Exercise details: Return exactly the lines of the records below, starting at the line that contains "-31,22 +31,22 @@" and ending at the line that contains "border-left: 1px solid #e6e6e6;", with both of those lines kept.

[Given records — start]

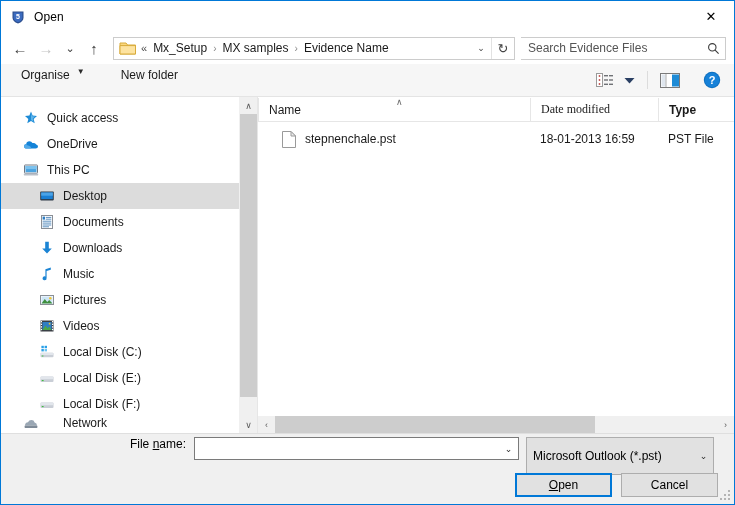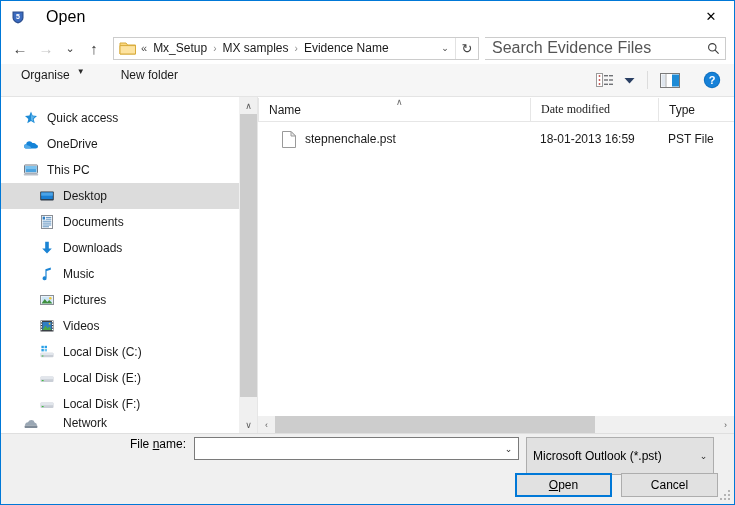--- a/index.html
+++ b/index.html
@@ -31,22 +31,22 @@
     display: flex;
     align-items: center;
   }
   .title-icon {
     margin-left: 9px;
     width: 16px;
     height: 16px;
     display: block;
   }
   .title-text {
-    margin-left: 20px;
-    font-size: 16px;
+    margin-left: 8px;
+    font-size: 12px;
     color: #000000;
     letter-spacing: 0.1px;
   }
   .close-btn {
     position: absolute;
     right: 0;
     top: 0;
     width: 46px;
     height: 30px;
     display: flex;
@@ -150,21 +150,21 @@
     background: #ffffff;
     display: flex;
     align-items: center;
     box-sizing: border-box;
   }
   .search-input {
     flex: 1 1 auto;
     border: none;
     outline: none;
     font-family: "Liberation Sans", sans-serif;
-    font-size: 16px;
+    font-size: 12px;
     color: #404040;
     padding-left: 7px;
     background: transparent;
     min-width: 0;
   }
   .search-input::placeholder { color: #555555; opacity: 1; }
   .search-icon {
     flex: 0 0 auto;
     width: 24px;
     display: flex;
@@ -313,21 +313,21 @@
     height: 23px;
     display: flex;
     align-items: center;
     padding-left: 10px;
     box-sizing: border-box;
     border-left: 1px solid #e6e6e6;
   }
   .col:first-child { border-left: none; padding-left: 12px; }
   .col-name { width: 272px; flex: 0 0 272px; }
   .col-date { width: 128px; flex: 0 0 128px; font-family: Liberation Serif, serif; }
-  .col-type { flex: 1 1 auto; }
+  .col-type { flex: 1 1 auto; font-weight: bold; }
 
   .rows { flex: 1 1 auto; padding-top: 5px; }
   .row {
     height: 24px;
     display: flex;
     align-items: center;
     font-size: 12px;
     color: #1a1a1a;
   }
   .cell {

[Given records — finish]
[Given records — start]

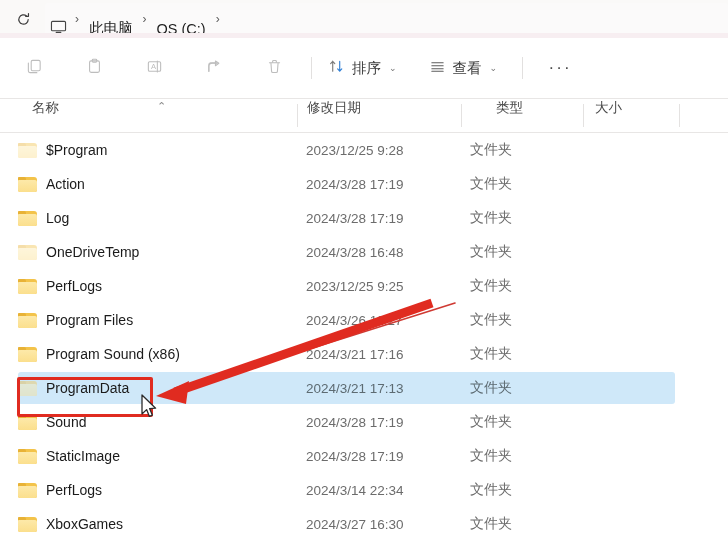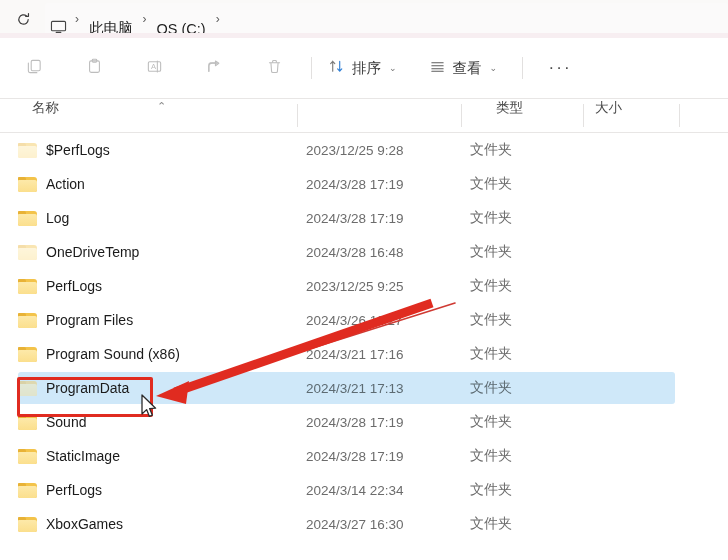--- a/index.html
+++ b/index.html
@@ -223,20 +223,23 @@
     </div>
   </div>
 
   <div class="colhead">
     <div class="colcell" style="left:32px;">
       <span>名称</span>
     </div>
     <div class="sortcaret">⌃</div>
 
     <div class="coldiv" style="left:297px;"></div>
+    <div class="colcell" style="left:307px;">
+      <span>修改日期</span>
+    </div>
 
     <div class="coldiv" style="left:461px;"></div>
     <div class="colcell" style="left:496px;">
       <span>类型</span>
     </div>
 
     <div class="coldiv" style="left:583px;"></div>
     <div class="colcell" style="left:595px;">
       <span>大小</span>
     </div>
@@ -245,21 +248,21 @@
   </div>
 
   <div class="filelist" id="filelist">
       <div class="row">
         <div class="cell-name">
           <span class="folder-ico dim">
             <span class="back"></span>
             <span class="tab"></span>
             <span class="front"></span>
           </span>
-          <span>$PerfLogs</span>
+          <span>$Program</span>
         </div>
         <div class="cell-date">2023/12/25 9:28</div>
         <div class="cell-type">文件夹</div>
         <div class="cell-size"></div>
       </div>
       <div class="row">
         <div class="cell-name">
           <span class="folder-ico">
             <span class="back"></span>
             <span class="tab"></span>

[Given records — finish]

Response area:
@@ -31,22 +31,22 @@
     display: flex;
     align-items: center;
   }
   .title-icon {
     margin-left: 9px;
     width: 16px;
     height: 16px;
     display: block;
   }
   .title-text {
-    margin-left: 20px;
-    font-size: 16px;
+    margin-left: 8px;
+    font-size: 12px;
     color: #000000;
     letter-spacing: 0.1px;
   }
   .close-btn {
     position: absolute;
     right: 0;
     top: 0;
     width: 46px;
     height: 30px;
     display: flex;
@@ -150,21 +150,21 @@
     background: #ffffff;
     display: flex;
     align-items: center;
     box-sizing: border-box;
   }
   .search-input {
     flex: 1 1 auto;
     border: none;
     outline: none;
     font-family: "Liberation Sans", sans-serif;
-    font-size: 16px;
+    font-size: 12px;
     color: #404040;
     padding-left: 7px;
     background: transparent;
     min-width: 0;
   }
   .search-input::placeholder { color: #555555; opacity: 1; }
   .search-icon {
     flex: 0 0 auto;
     width: 24px;
     display: flex;
@@ -313,21 +313,21 @@
     height: 23px;
     display: flex;
     align-items: center;
     padding-left: 10px;
     box-sizing: border-box;
     border-left: 1px solid #e6e6e6;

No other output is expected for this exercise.